═════ PROVIDED MATERIAL
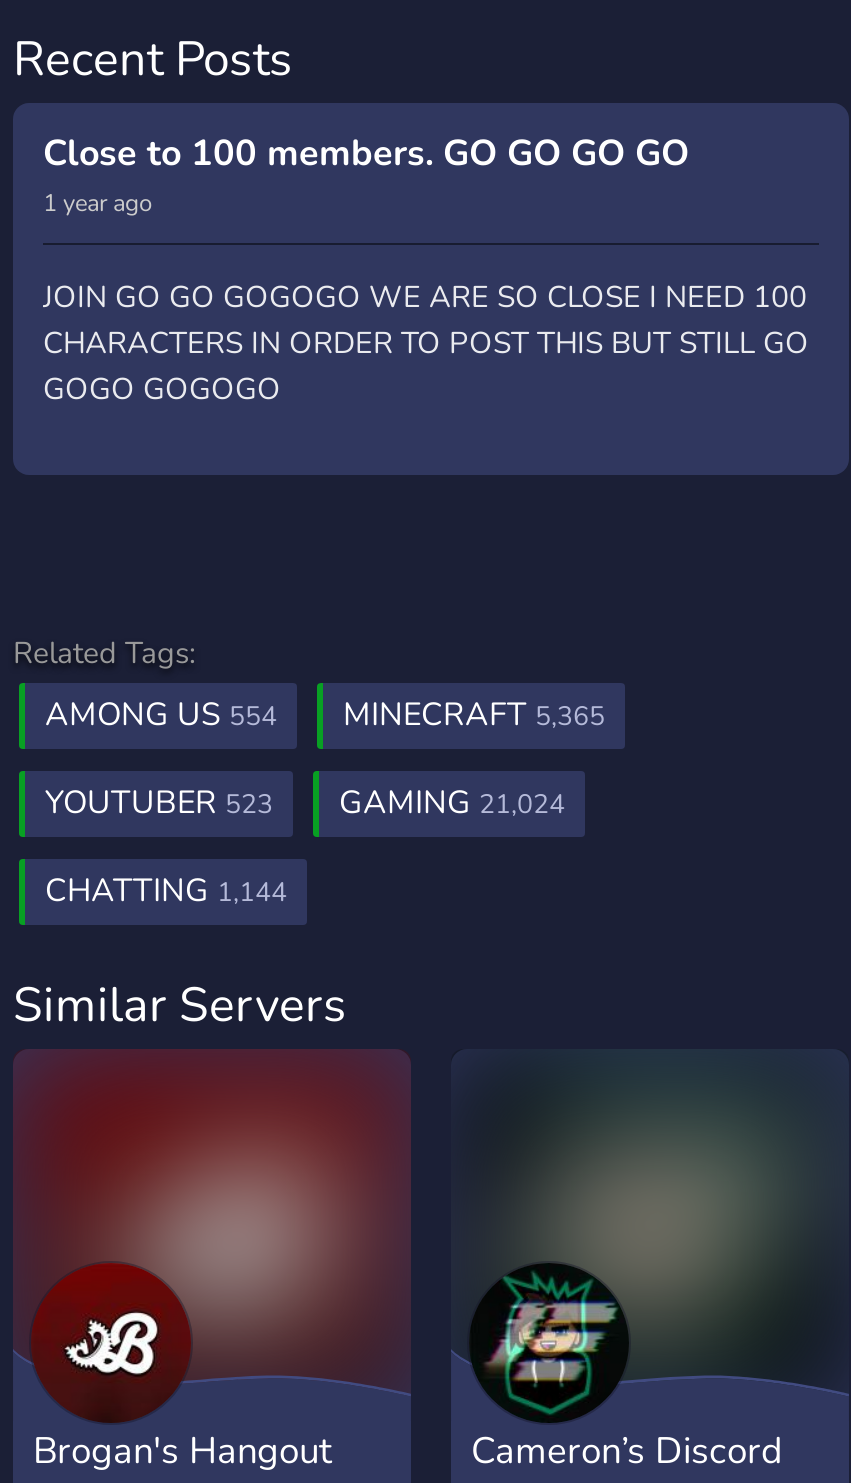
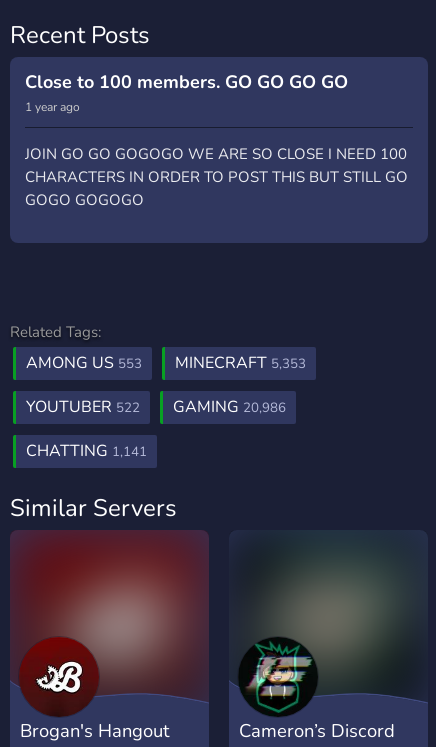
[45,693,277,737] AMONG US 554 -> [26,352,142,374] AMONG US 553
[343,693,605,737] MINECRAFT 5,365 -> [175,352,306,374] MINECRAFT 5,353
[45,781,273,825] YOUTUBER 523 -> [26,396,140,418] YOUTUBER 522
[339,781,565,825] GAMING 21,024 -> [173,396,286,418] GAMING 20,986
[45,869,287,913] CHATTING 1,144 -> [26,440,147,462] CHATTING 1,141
══════════
═════ PROVIDED MATERIAL
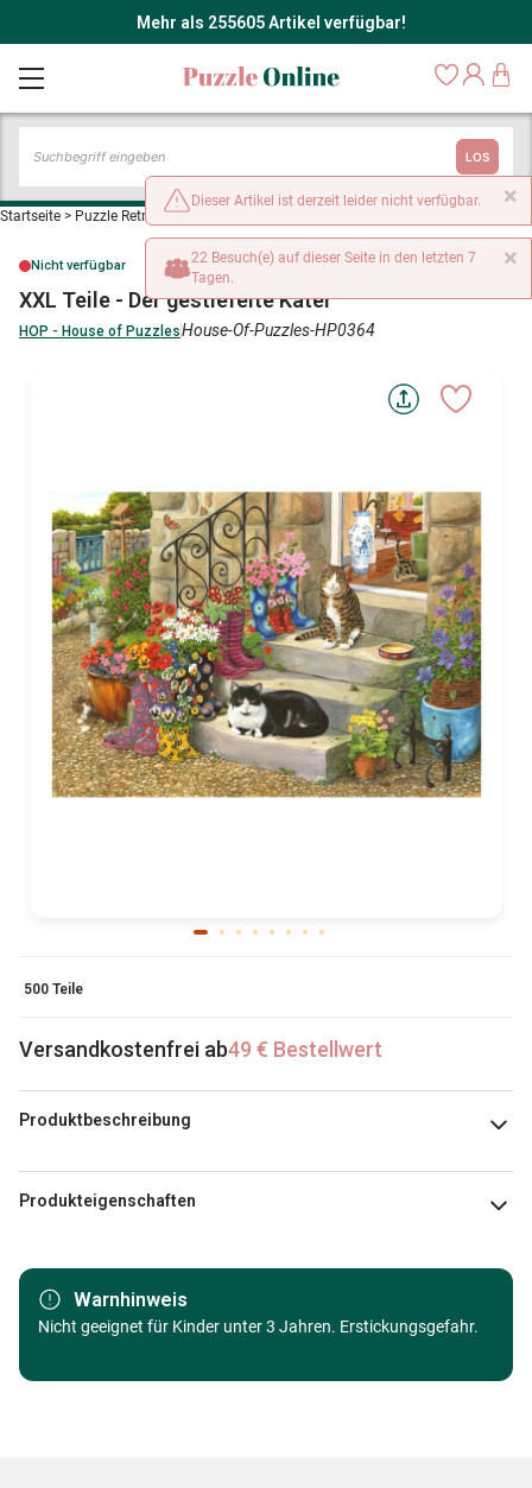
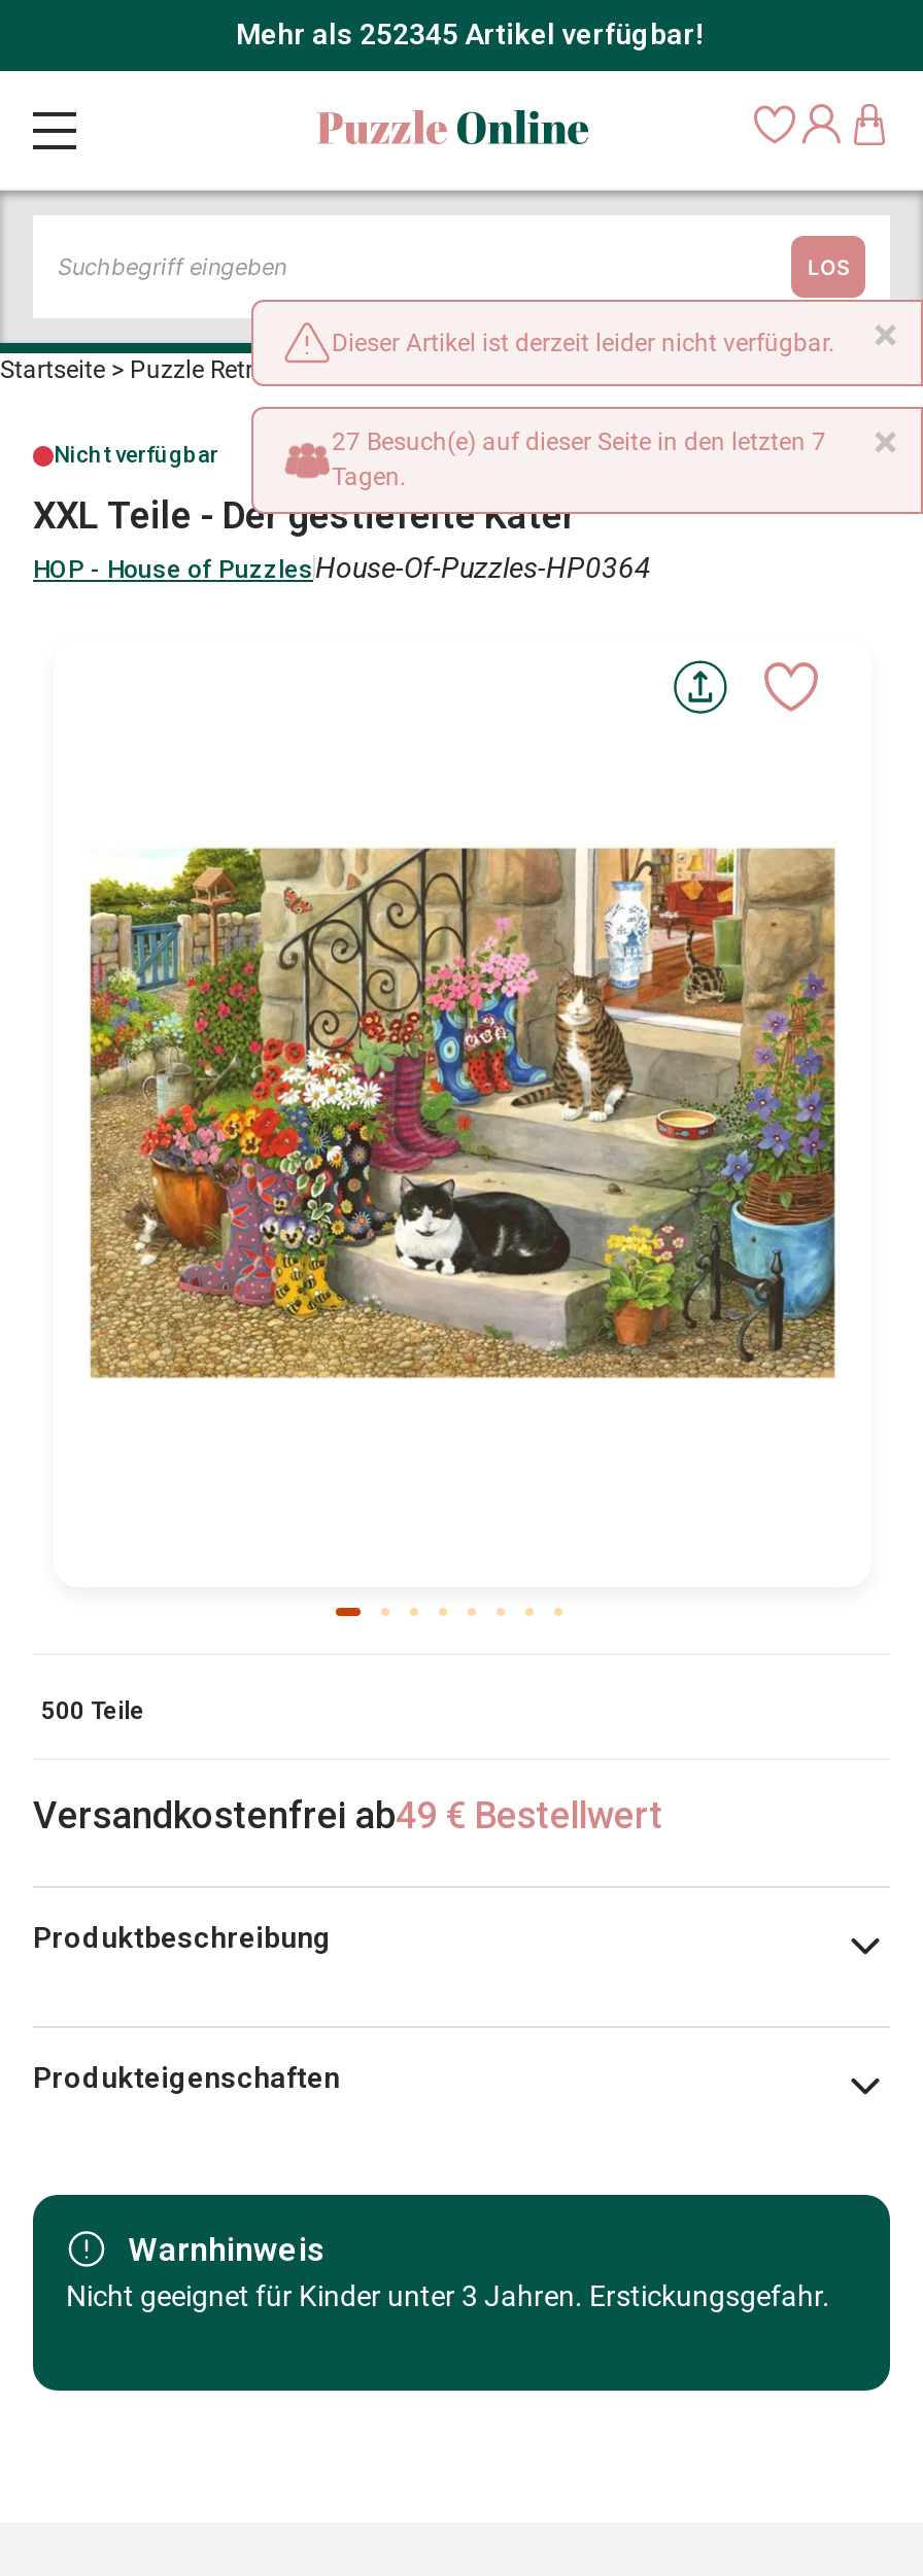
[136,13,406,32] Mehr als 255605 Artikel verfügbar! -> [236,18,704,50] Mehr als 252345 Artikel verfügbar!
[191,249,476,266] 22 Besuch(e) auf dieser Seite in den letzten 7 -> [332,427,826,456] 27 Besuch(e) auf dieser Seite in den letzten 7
══════════
═════ PROVIDED MATERIAL
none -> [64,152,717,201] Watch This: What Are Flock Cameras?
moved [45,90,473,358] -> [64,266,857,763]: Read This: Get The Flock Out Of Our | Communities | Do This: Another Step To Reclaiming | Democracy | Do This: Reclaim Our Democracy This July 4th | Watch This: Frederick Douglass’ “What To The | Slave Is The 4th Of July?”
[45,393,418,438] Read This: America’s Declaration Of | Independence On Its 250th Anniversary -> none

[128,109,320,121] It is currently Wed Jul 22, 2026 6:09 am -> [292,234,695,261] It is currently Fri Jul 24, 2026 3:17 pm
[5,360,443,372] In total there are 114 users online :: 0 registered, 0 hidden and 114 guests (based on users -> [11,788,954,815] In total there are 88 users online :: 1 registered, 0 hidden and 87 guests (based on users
══════════
## TO DO
Scan the entries above for the string "Read", and copy every line where it turns up.

## EXPECTED OUTPUT
moved [45,90,473,358] -> [64,266,857,763]: Read This: Get The Flock Out Of Our | Communities | Do This: Another Step To Reclaiming | Democracy | Do This: Reclaim Our Democracy This July 4th | Watch This: Frederick Douglass’ “What To The | Slave Is The 4th Of July?”
[45,393,418,438] Read This: America’s Declaration Of | Independence On Its 250th Anniversary -> none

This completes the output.